Two similar videos posted on social media showed two objects flying on the same trajectory toward the dome, with the clock on the Kremlin's Spassky Tower reading 2:27 and 2:43. The first seemed to be destroyed with little more than a puff of smoke, while the second appeared to leave blazing wreckage on the dome.
Reuters checks on the time and location indicated that the videos could be authentic, although it was not clear how Ukraine, if it were involved, could seriously have expected to kill Putin with a drone strike on the Kremlin — a huge, historic walled citadel in the heart of Moscow.
In comments sent to Reuters, Ukrainian presidential adviser Mykhailo Podolyak said Kyiv was not involved in the incident.
"We do not attack the Kremlin because, first of all, it does not resolve any military tasks," he said.
Podolyak said the accusation, along with an announcement that Russia had caught suspected saboteurs in Ukraine's Russian-occupied Crimea region, "clearly indicates the preparation of a large-scale terrorist provocation by Russia in the coming days."
Vyacheslav Volodin, the influential speaker of Russia's parliament, demanded the use of "weapons capable of stopping and destroying the Kyiv terrorist regime."
And former Russian president Dmitry Medvedev, now deputy head of Russia's Security Council, said the incident "leaves us no option but to physically eliminate Zelenskyy and his clique."
But a British expert on Russia, Mark Galeotti, said it was unlikely that the alleged attack had targeted Putin, who "notoriously rarely goes to the Kremlin, let alone stays there overnight."

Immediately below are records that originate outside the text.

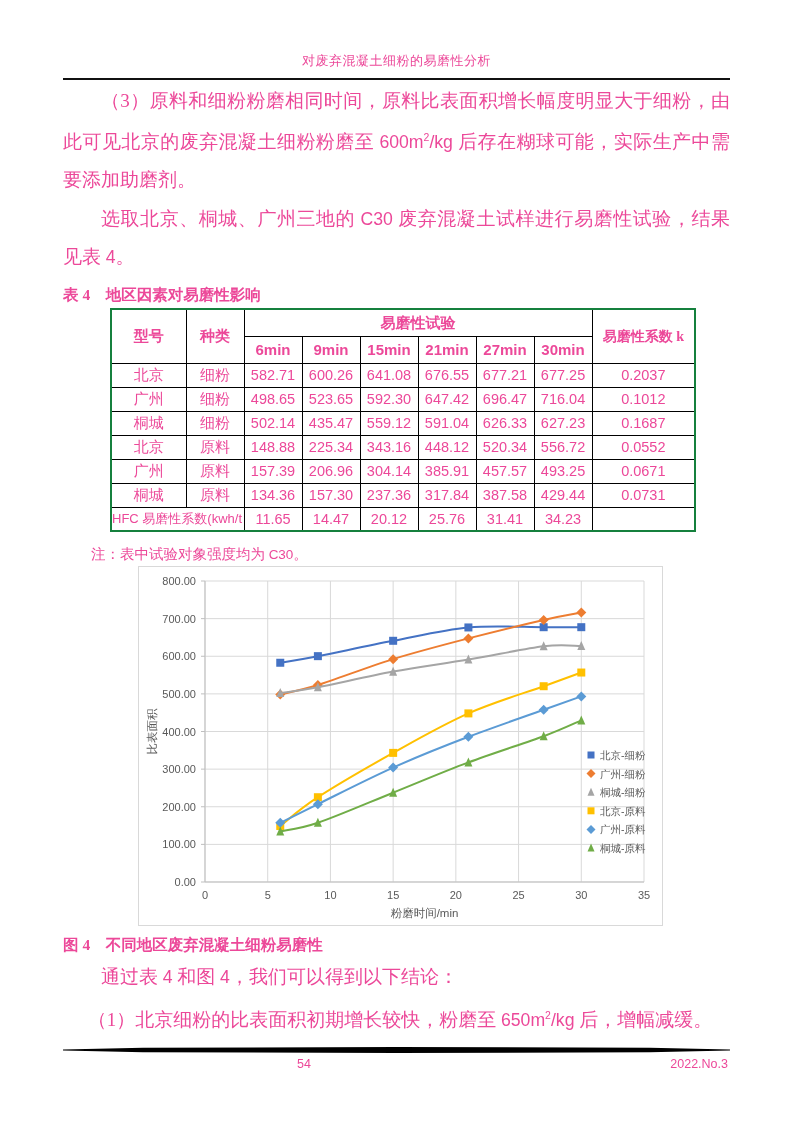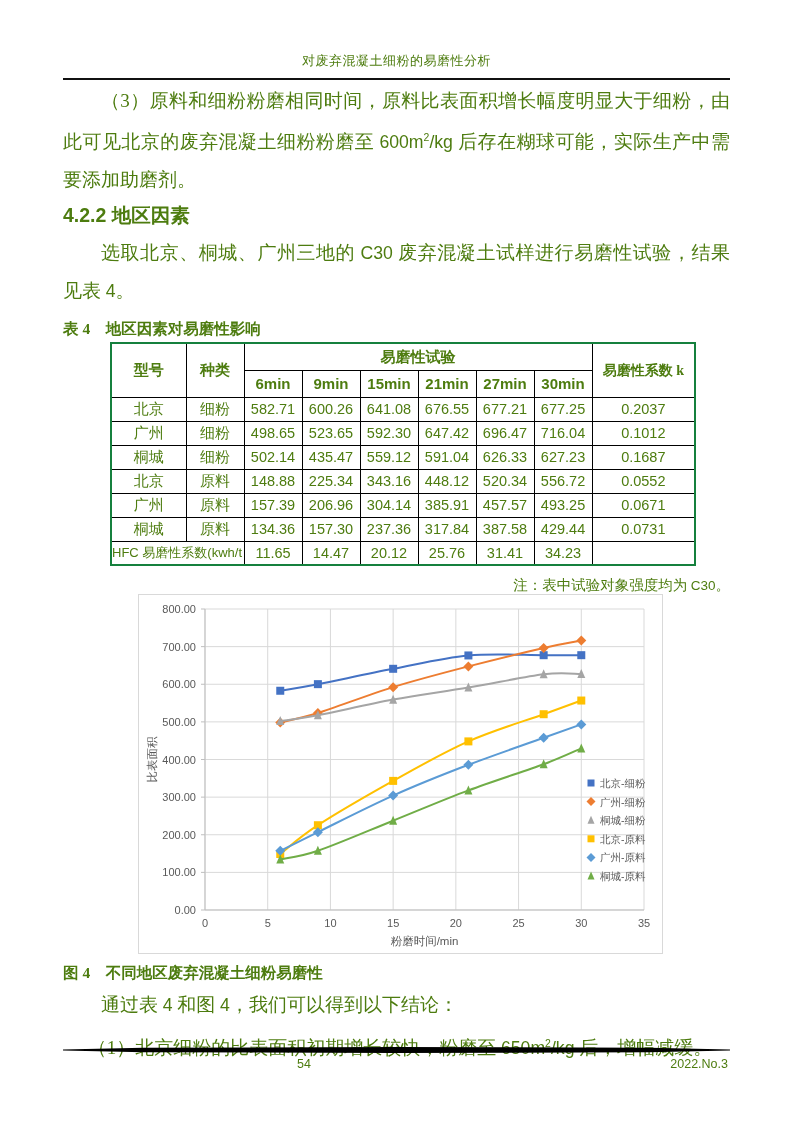"对废弃混凝土细粉的易磨性分析" .page { color: #4d7c0f -> #ec4899 }
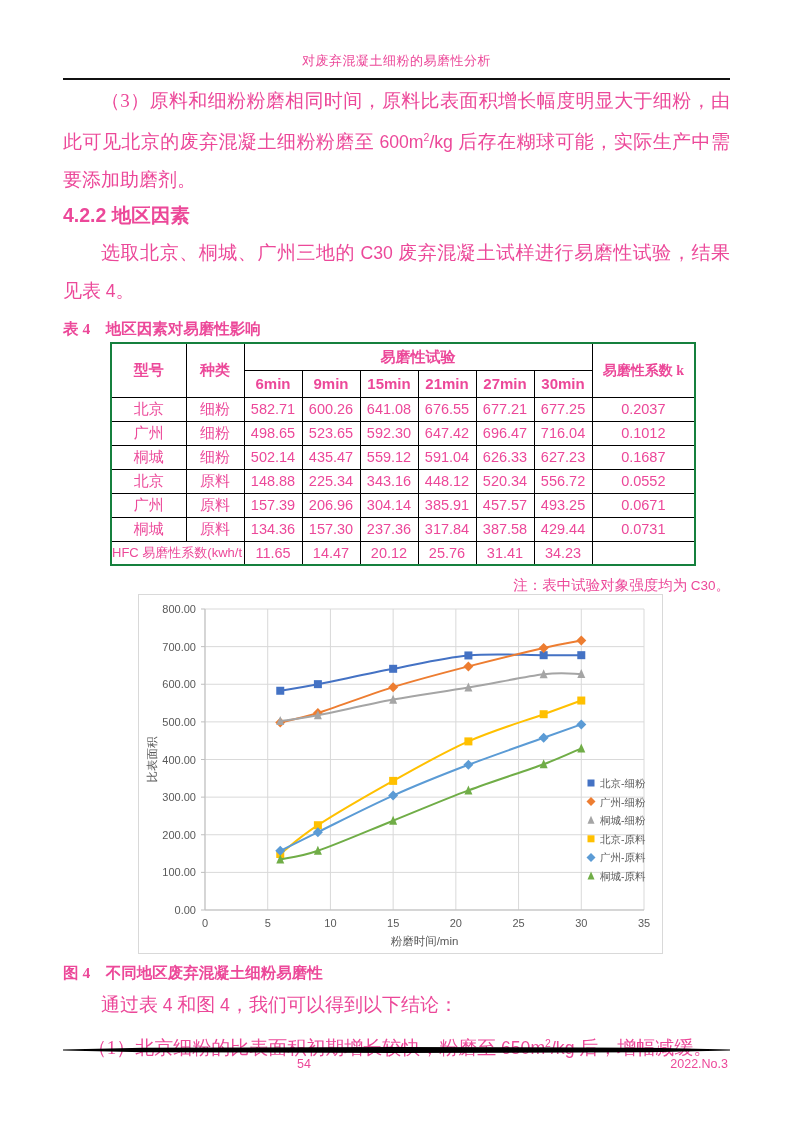"4.2.2 地区因素" p.sec-head { html: <p>4.2.2 地区因素</p> -> none }
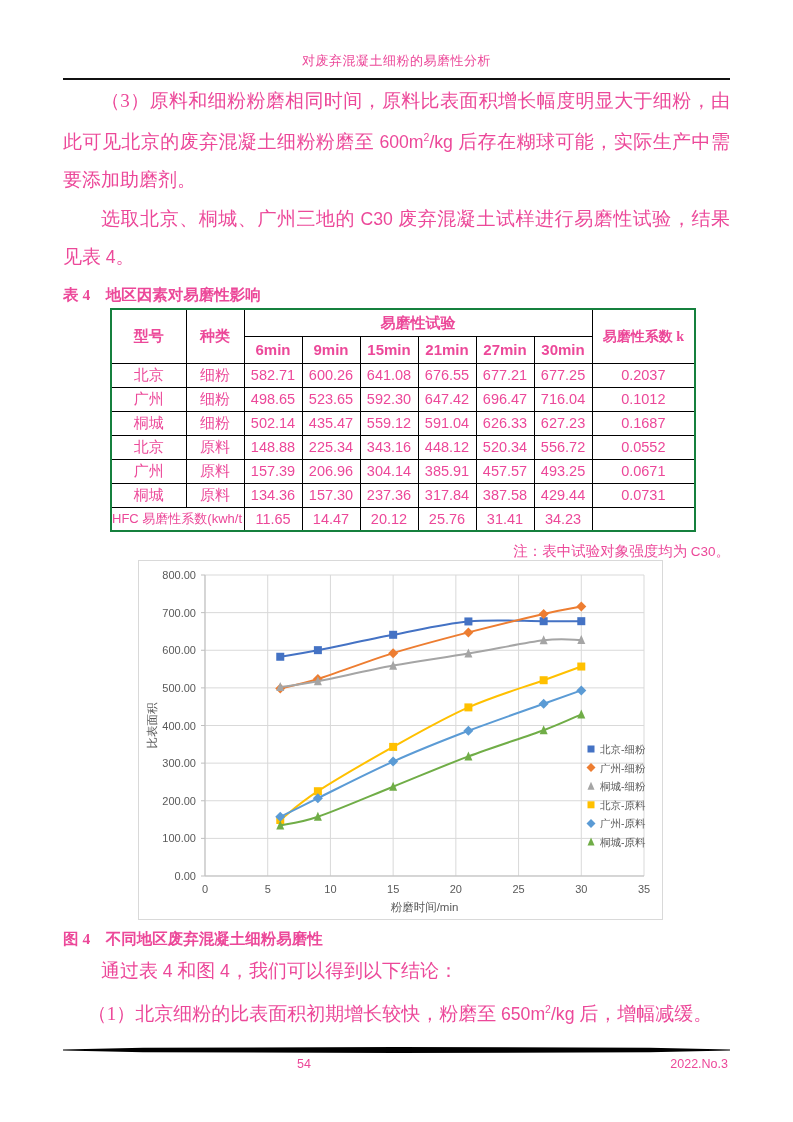"注：表中试验对象强度均为 C30。" .note { line-height: 16px -> 23px; margin: 11px 0 0 40px -> 11px 0 0 28px; text-align: right -> none }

"If we presume it was a Ukrainian attack," Galeotti posted on Twitter, "consider it a performative strike, a demonstration of capability and a declaration of intent: 'don't think Moscow is safe.' "
Phillips O'Brien, professor of strategic studies at the University of St. Andrews in Scotland, was similarly skeptical of the Russian reporting.
"It certainly wasn't an attempt to assassinate Putin, because he doesn't sleep in the roof and he probably never sleeps in the Kremlin," O'Brien said.
He noted that it was too soon to prove or disprove whether it was a Russian attempt "either to make Ukraine look reckless or to buck up Russian public opinion," or if it was a Ukrainian operation to embarrass Russia.
Putin outside of Moscow: report
The Russian presidential administration said fragments of the drones had been scattered on the territory of the Kremlin complex, but there were no casualties or material damage.
RIA news agency said Putin had not been in the Kremlin at the time and was working on Wednesday at his Novo Ogaryovo residence outside Moscow.
Victory Day, a major public holiday commemorating the defeat of Nazi Germany in the Second World War, is a chance for Putin to rally Russians behind what he calls his "special military operation" in Ukraine.
Russia marks the occasion with a huge military parade on Red Square, for which seating has already been erected.
The state news agency TASS said the parade, which will have tighter security, according to a Kremlin announcement last week, would still go ahead.
Moscow Mayor Sergei Sobyanin said earlier on Wednesday that the city had introduced an immediate ban on unauthorized drone flights.
Russia has accused Ukraine of numerous cross-border attacks since the start of the war, including strikes in December on an air base deep inside Russian territory that houses strategic bombers equipped to carry nuclear weapons. In February, a drone crashed in Kolomna, about 110 kilometres from the centre of Moscow.
Ukraine typically declines to claim responsibility for attacks on Russia or Russian-annexed Crimea, though Kyiv officials have frequently celebrated such attacks with cryptic or mocking remarks.